Preservation and Recovery of Evidence

Preservation and Recovery of Evidence

Importance of Evidence Preservation

  • Evidence preservation is critical in maintaining the integrity of an investigation.
  • It prevents the loss, alteration, or contamination of evidence, which could compromise the case.
  • Strong forensic practices can lend credibility and reliability to the judicial process.
  • Swift and accurate preservation can aid in identifying and locating the suspect more efficiently.

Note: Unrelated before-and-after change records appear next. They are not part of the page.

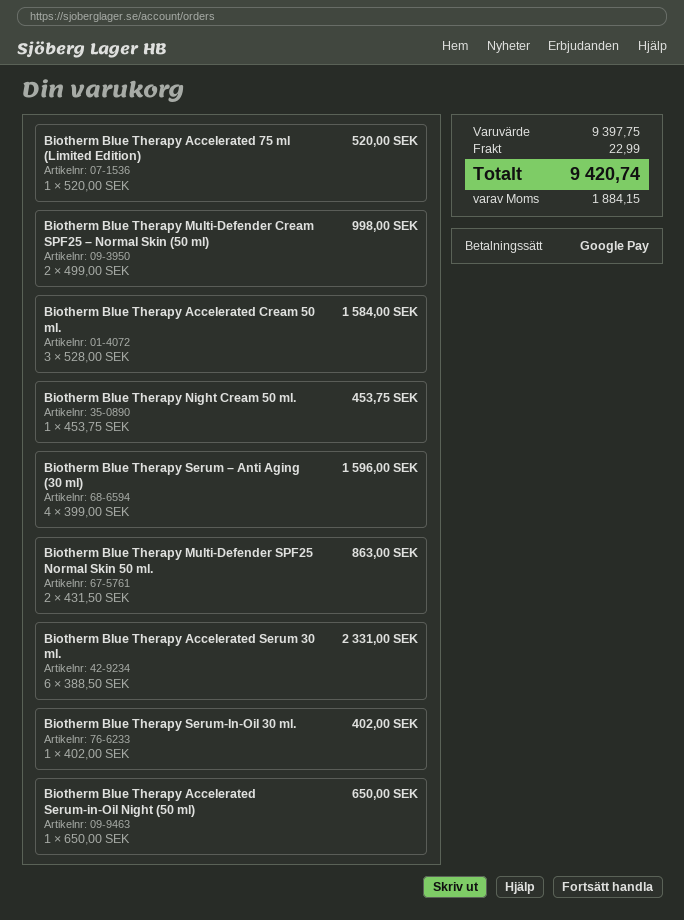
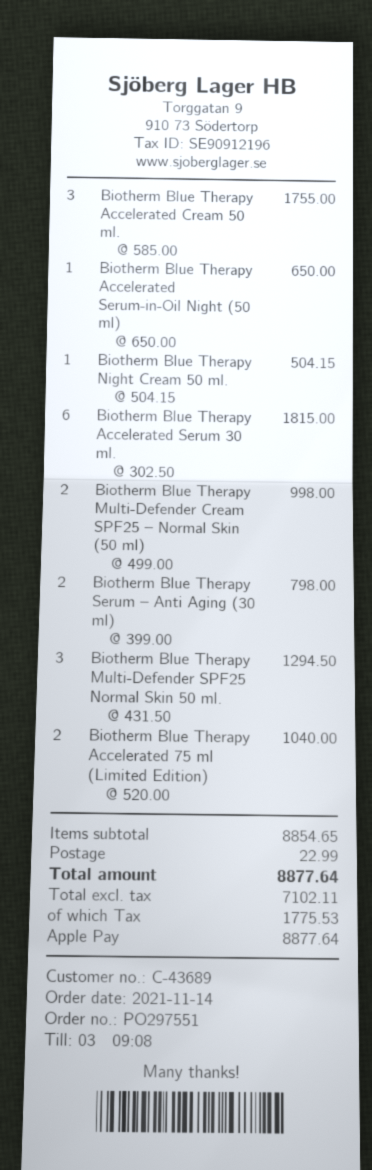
payment method: Google Pay -> Apple Pay
Biotherm Blue Therapy Accelerated 75 ml (Limited Edition): 1 x 520.00 = 520.00 -> 2 x 520.00 = 1040.00
Biotherm Blue Therapy Accelerated Cream 50 ml.: 3 x 528.00 = 1584.00 -> 3 x 585.00 = 1755.00
Biotherm Blue Therapy Night Cream 50 ml.: 1 x 453.75 = 453.75 -> 1 x 504.15 = 504.15
Biotherm Blue Therapy Serum – Anti Aging (30 ml): 4 x 399.00 = 1596.00 -> 2 x 399.00 = 798.00
Biotherm Blue Therapy Multi-Defender SPF25 Normal Skin 50 ml.: 2 x 431.50 = 863.00 -> 3 x 431.50 = 1294.50
Biotherm Blue Therapy Accelerated Serum 30 ml.: 6 x 388.50 = 2331.00 -> 6 x 302.50 = 1815.00
Biotherm Blue Therapy Serum-In-Oil 30 ml.: 1 x 402.00 = 402.00 -> none
subtotal: 9397.75 -> 8854.65
tax: 1884.15 -> 1775.53
total: 9420.74 -> 8877.64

Techniques for Preservation

  • Securing the scene immediately upon discovery is a basic and fundamental step in evidence preservation.
  • Physical barriers, such as tape or cones, are used to keep unauthorised individuals out.
  • Only necessary personnel should be allowed into the scene to prevent contamination.
  • A crime scene log should be maintained to record all individuals who come in and out of the scene.

Recovery of Evidence

  • Evidence is recovered from the crime scene by trained forensic specialists using appropriate collection tools.
  • Use of gloves and face masks can prevent the transfer of the investigators’ DNA to the evidence.
  • More delicate types of evidence, such as fingerprints or trace materials, should be collected using specific forensic tools and techniques.
  • Objects with potential evidence should be packaged individually to avoid cross-contamination.
  • Photographic documentation of the evidence in its original location provides a visual record of the scene.

Packaging and Transport

  • Each piece of evidence should be placed in a new, clean container for transport.
  • Containers must be properly sealed, labelled and accompanied by a chain of custody form when transported.
  • The integrity of the seal should never be compromised; this includes not opening sealed evidence unless necessary and in a controlled environment.

Storage and Examination

  • Evidence should be stored in a secure, environmentally-controlled area.
  • Lab examination should be done in a systematic manner and all observations should be carefully documented.
  • Re-examination might be necessary, so preservation of the evidence condition throughout the process is crucial.

Final Consideration

  • Knowledge on preservation and recovery of evidence will help to provide reliable, unbiased and uncontaminated result in forensic studies.
  • It is critical that these procedures are done correctly to render the evidence admissible in court.